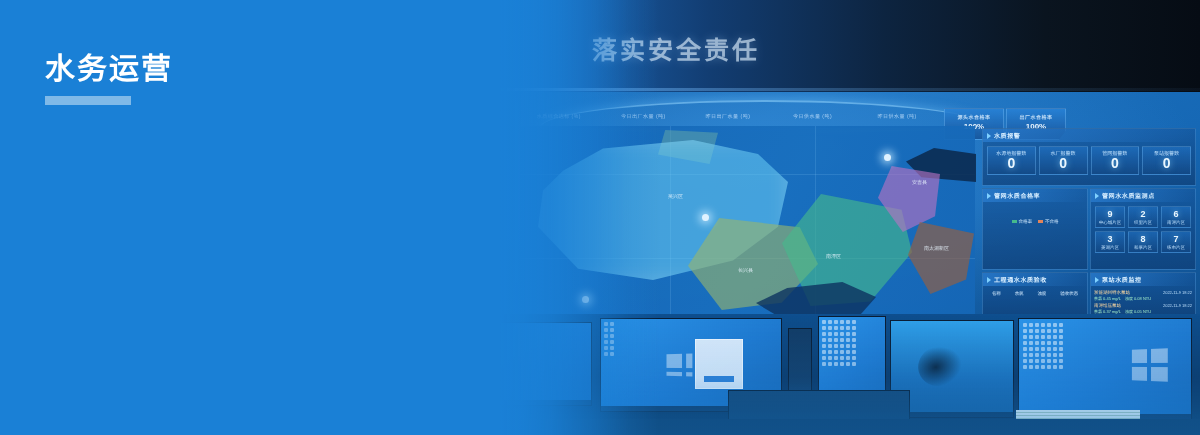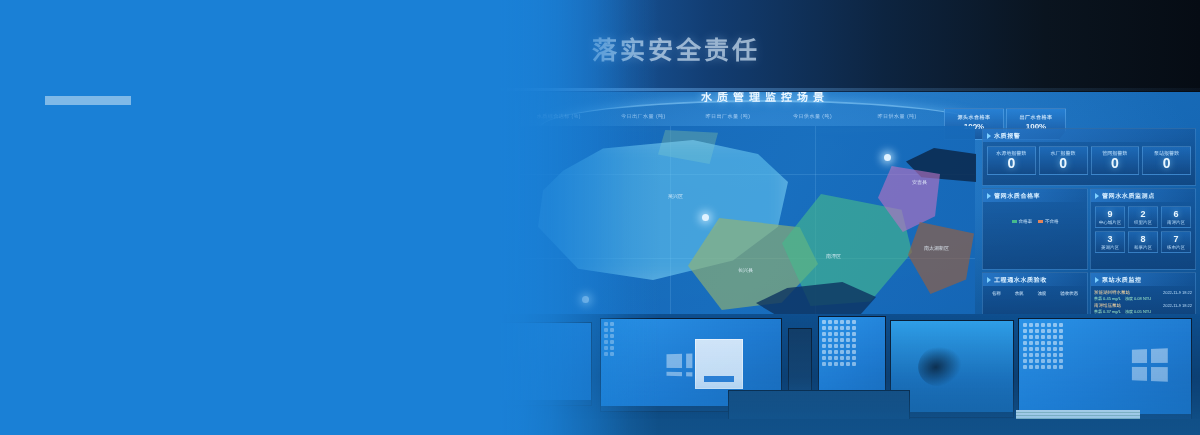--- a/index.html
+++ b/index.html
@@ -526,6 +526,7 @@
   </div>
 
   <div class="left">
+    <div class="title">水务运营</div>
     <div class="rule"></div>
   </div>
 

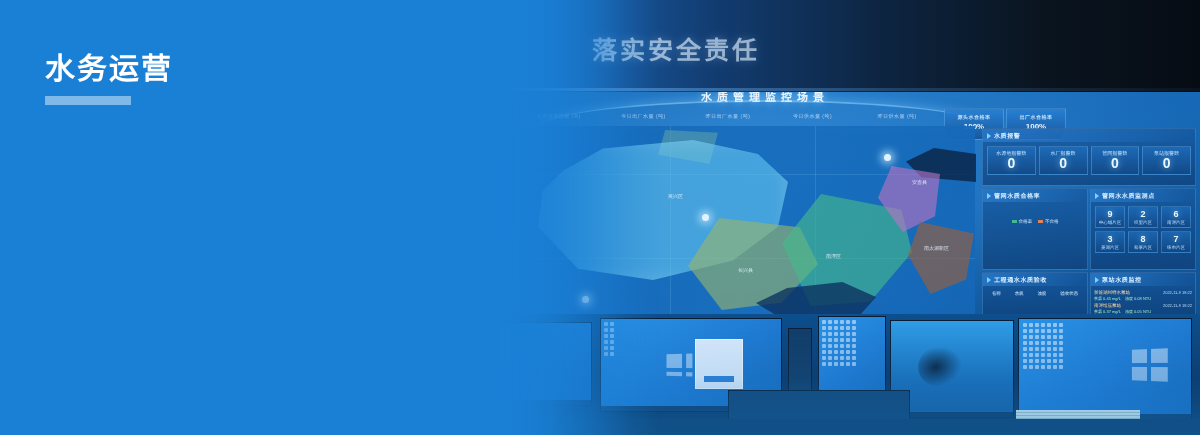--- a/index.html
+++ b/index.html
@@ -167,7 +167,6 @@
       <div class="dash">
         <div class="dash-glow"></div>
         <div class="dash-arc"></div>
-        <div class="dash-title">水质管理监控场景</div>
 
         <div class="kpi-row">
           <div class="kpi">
--
Try it:
The entries need to be restated exactly, and their pictures left out.

Solution for this exercise:
--- a/index.html
+++ b/index.html
@@ -526,6 +526,7 @@
   </div>
 
   <div class="left">
+    <div class="title">水务运营</div>
     <div class="rule"></div>
   </div>
 

--- a/index.html
+++ b/index.html
@@ -167,7 +167,6 @@
       <div class="dash">
         <div class="dash-glow"></div>
         <div class="dash-arc"></div>
-        <div class="dash-title">水质管理监控场景</div>
 
         <div class="kpi-row">
           <div class="kpi">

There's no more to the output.